=== Provided records ===
╔══

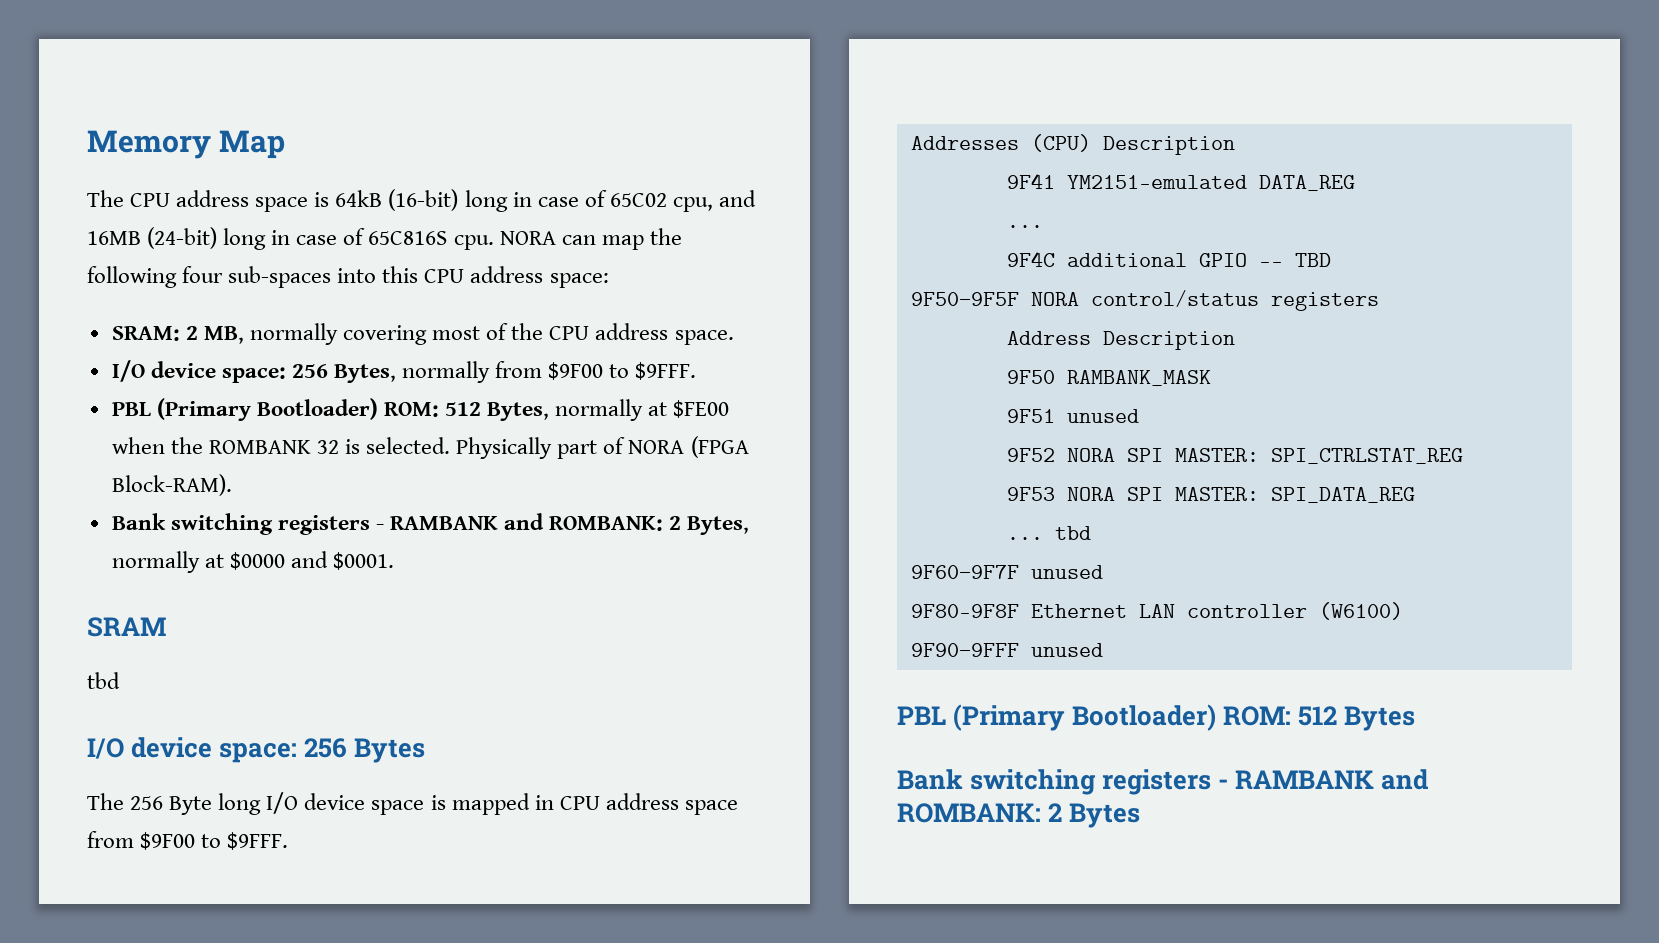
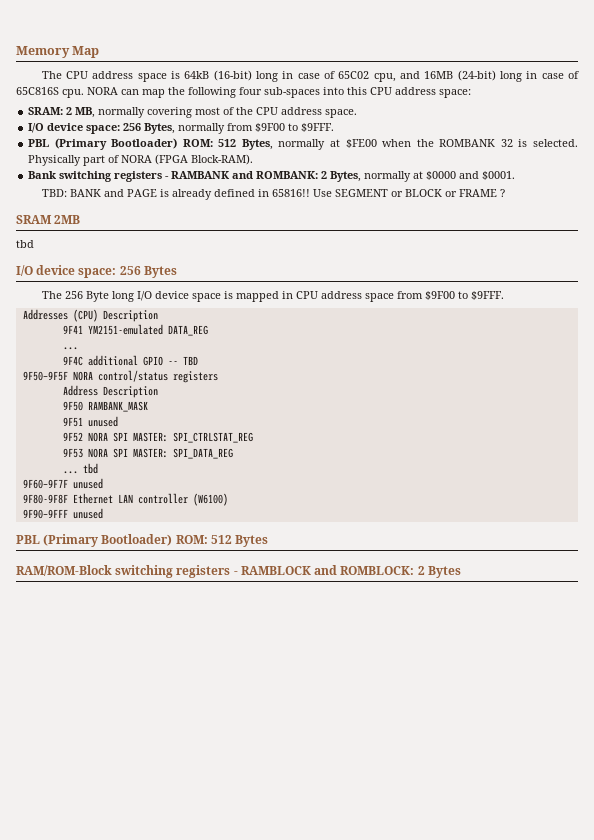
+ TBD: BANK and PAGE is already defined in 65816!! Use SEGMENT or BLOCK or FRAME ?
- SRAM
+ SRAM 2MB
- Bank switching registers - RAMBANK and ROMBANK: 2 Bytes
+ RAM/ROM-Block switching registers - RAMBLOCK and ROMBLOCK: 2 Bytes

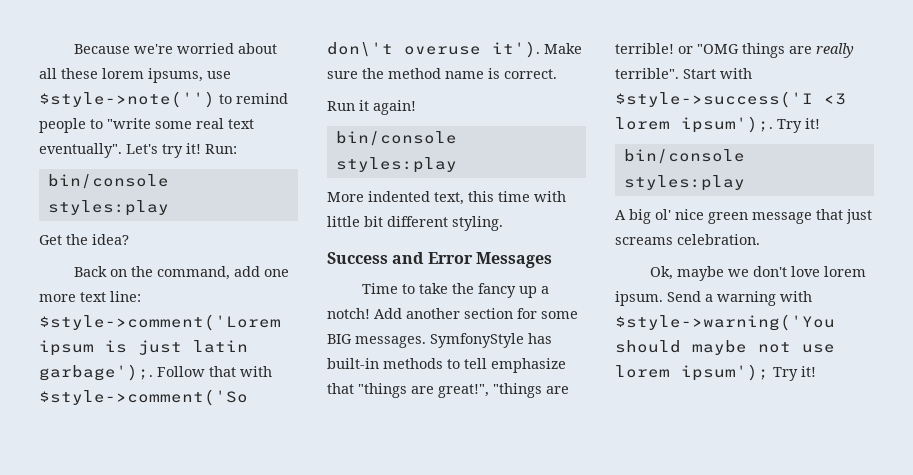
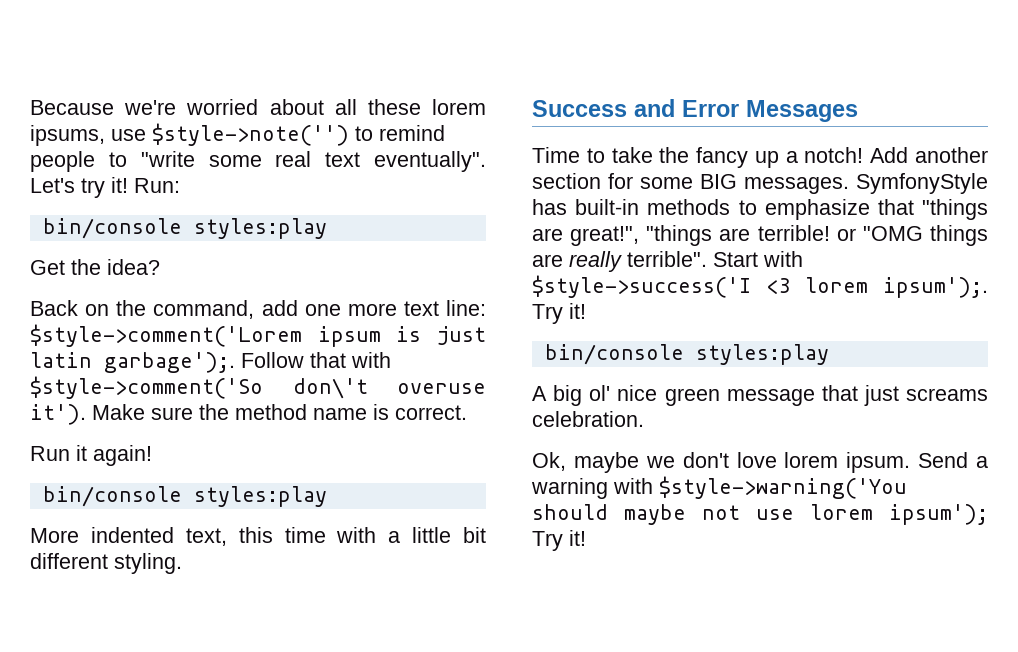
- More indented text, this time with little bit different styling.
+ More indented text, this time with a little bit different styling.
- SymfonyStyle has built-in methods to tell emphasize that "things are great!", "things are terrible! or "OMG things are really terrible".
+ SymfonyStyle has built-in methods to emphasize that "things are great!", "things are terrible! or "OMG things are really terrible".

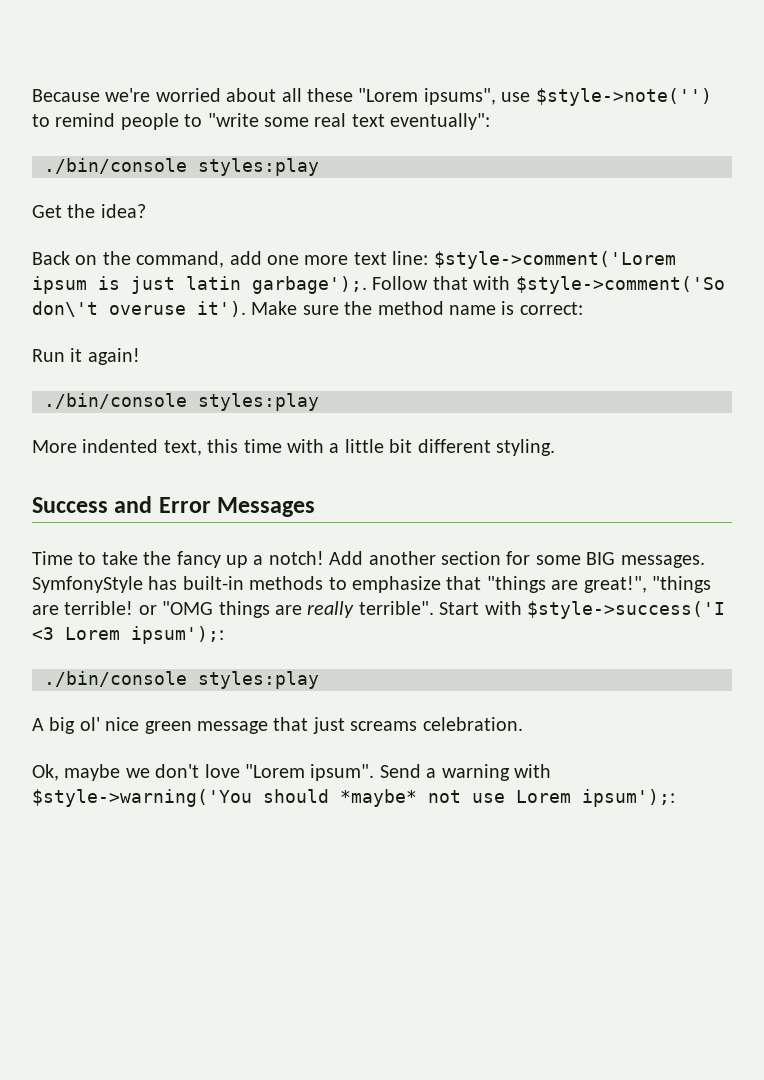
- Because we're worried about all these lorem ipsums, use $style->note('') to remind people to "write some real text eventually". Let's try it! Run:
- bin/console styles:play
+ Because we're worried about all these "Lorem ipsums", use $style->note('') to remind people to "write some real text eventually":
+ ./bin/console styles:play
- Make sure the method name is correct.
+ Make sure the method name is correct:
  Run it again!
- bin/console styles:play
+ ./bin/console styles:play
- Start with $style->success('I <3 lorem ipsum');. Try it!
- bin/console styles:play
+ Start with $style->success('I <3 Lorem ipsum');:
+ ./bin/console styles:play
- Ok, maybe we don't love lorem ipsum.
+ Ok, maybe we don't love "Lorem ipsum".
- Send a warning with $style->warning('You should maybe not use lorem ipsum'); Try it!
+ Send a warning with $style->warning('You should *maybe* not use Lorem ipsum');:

╚══

What is needed is a verbatim copy of the material, minus its pictures.

=== Final answer ===
+ TBD: BANK and PAGE is already defined in 65816!! Use SEGMENT or BLOCK or FRAME ?
- SRAM
+ SRAM 2MB
- Bank switching registers - RAMBANK and ROMBANK: 2 Bytes
+ RAM/ROM-Block switching registers - RAMBLOCK and ROMBLOCK: 2 Bytes

- More indented text, this time with little bit different styling.
+ More indented text, this time with a little bit different styling.
- SymfonyStyle has built-in methods to tell emphasize that "things are great!", "things are terrible! or "OMG things are really terrible".
+ SymfonyStyle has built-in methods to emphasize that "things are great!", "things are terrible! or "OMG things are really terrible".

- Because we're worried about all these lorem ipsums, use $style->note('') to remind people to "write some real text eventually". Let's try it! Run:
- bin/console styles:play
+ Because we're worried about all these "Lorem ipsums", use $style->note('') to remind people to "write some real text eventually":
+ ./bin/console styles:play
- Make sure the method name is correct.
+ Make sure the method name is correct:
  Run it again!
- bin/console styles:play
+ ./bin/console styles:play
- Start with $style->success('I <3 lorem ipsum');. Try it!
- bin/console styles:play
+ Start with $style->success('I <3 Lorem ipsum');:
+ ./bin/console styles:play
- Ok, maybe we don't love lorem ipsum.
+ Ok, maybe we don't love "Lorem ipsum".
- Send a warning with $style->warning('You should maybe not use lorem ipsum'); Try it!
+ Send a warning with $style->warning('You should *maybe* not use Lorem ipsum');:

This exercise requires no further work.